Requirement:
Go through the records below and report each line with "size" in it.

Web interface edit records:
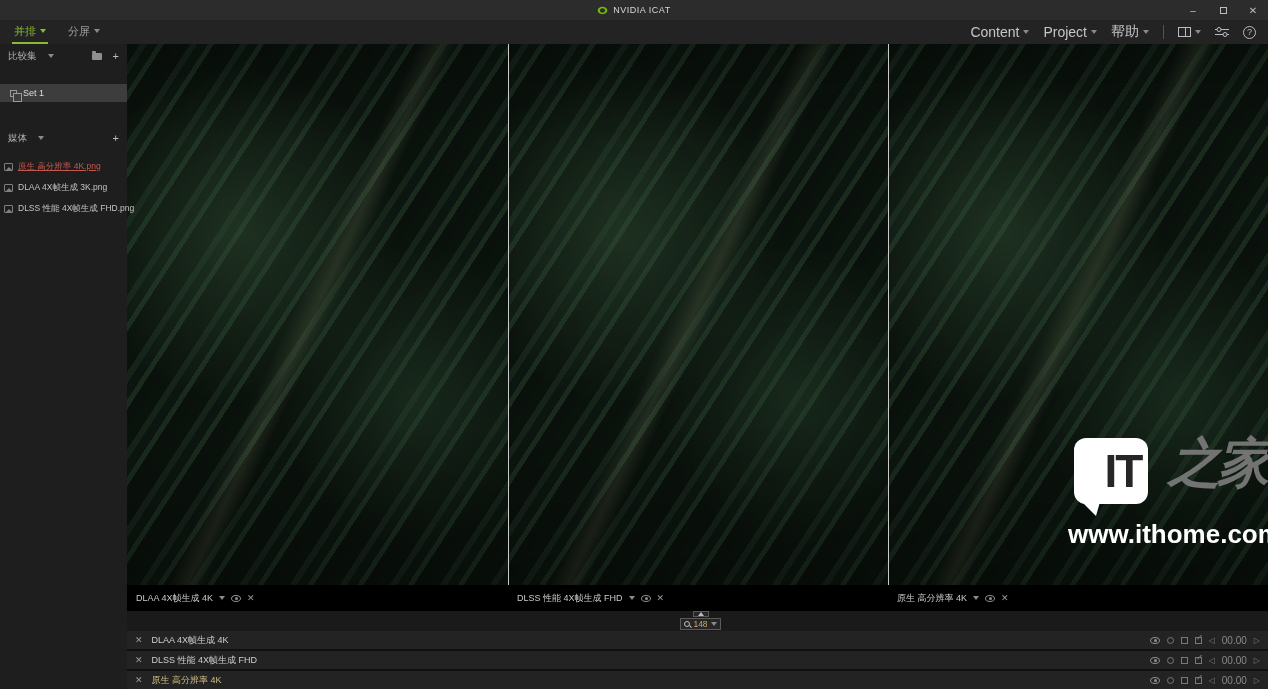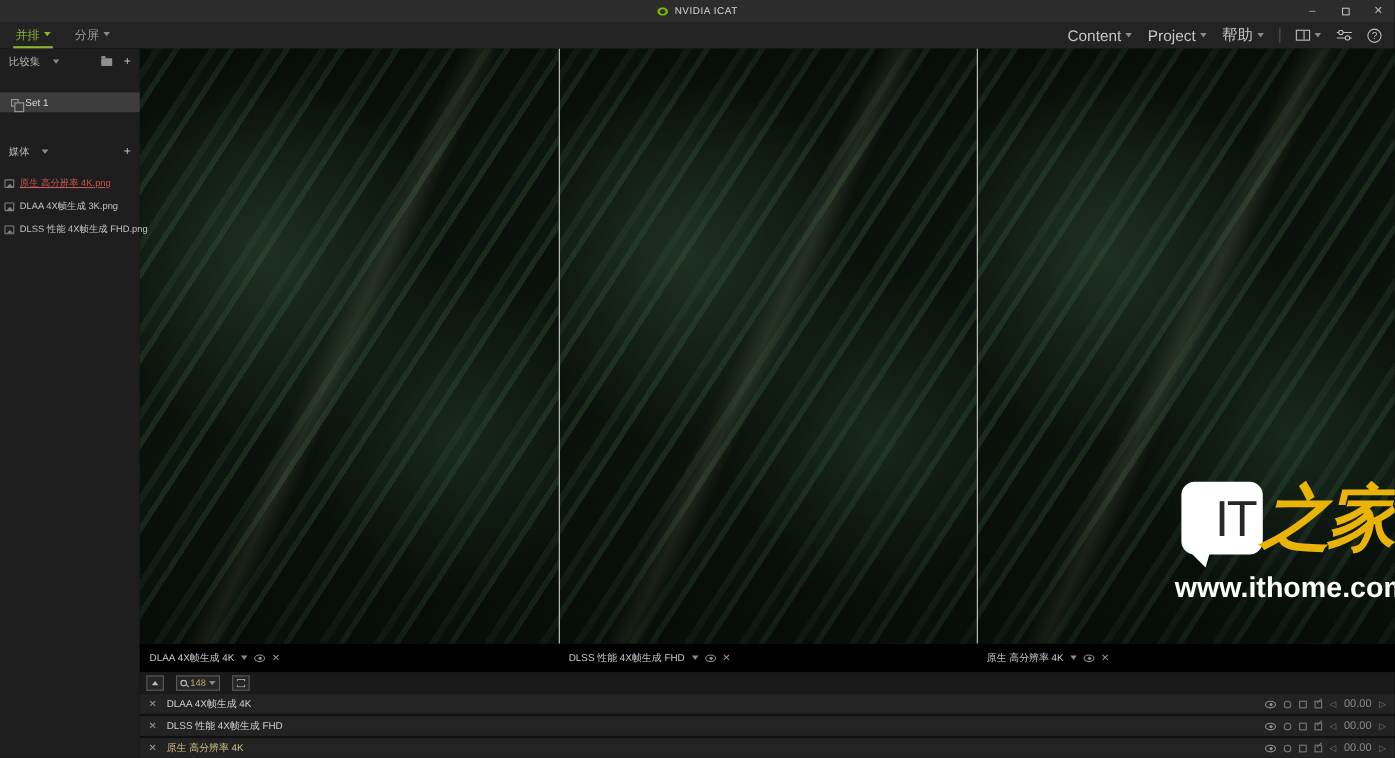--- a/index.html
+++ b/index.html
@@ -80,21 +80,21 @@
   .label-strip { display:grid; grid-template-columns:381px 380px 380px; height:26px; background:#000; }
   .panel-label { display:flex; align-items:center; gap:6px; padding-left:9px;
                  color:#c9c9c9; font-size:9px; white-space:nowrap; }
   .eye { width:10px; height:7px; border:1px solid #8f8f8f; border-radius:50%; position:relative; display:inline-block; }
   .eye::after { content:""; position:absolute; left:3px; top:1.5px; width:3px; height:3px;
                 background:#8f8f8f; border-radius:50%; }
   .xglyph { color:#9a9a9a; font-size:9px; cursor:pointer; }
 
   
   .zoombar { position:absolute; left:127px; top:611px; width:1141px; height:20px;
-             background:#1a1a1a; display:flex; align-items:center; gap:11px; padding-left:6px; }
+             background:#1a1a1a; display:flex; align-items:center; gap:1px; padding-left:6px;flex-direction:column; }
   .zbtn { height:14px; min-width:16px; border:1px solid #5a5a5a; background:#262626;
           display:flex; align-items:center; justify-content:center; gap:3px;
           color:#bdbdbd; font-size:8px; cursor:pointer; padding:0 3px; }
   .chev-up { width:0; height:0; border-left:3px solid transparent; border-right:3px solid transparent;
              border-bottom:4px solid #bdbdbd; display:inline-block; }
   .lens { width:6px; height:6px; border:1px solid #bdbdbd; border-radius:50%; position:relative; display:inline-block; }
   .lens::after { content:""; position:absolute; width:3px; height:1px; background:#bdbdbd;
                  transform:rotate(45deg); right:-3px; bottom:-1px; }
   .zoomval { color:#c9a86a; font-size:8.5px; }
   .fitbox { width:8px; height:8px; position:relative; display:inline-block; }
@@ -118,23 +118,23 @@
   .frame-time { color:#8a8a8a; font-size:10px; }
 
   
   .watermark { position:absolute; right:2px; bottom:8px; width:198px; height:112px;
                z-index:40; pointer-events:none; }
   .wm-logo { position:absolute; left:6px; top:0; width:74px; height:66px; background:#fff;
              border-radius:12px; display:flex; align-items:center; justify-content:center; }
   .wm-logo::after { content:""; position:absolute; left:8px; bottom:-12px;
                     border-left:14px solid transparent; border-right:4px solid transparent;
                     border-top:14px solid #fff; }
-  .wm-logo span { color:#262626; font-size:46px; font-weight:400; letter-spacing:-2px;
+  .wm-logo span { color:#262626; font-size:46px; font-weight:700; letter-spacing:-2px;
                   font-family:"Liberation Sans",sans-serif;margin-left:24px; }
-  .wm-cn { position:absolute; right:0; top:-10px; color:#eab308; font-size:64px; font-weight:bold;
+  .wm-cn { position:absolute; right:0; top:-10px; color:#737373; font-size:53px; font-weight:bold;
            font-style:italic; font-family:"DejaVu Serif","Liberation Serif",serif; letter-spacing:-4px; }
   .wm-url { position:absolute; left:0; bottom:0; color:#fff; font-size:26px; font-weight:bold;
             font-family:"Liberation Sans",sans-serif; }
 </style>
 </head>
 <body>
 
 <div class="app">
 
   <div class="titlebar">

Response for this exercise:
                  color:#c9c9c9; font-size:9px; white-space:nowrap; }
   .xglyph { color:#9a9a9a; font-size:9px; cursor:pointer; }
           color:#bdbdbd; font-size:8px; cursor:pointer; padding:0 3px; }
   .zoomval { color:#c9a86a; font-size:8.5px; }
   .frame-time { color:#8a8a8a; font-size:10px; }
-  .wm-logo span { color:#262626; font-size:46px; font-weight:400; letter-spacing:-2px;
+  .wm-logo span { color:#262626; font-size:46px; font-weight:700; letter-spacing:-2px;
-  .wm-cn { position:absolute; right:0; top:-10px; color:#eab308; font-size:64px; font-weight:bold;
+  .wm-cn { position:absolute; right:0; top:-10px; color:#737373; font-size:53px; font-weight:bold;
   .wm-url { position:absolute; left:0; bottom:0; color:#fff; font-size:26px; font-weight:bold;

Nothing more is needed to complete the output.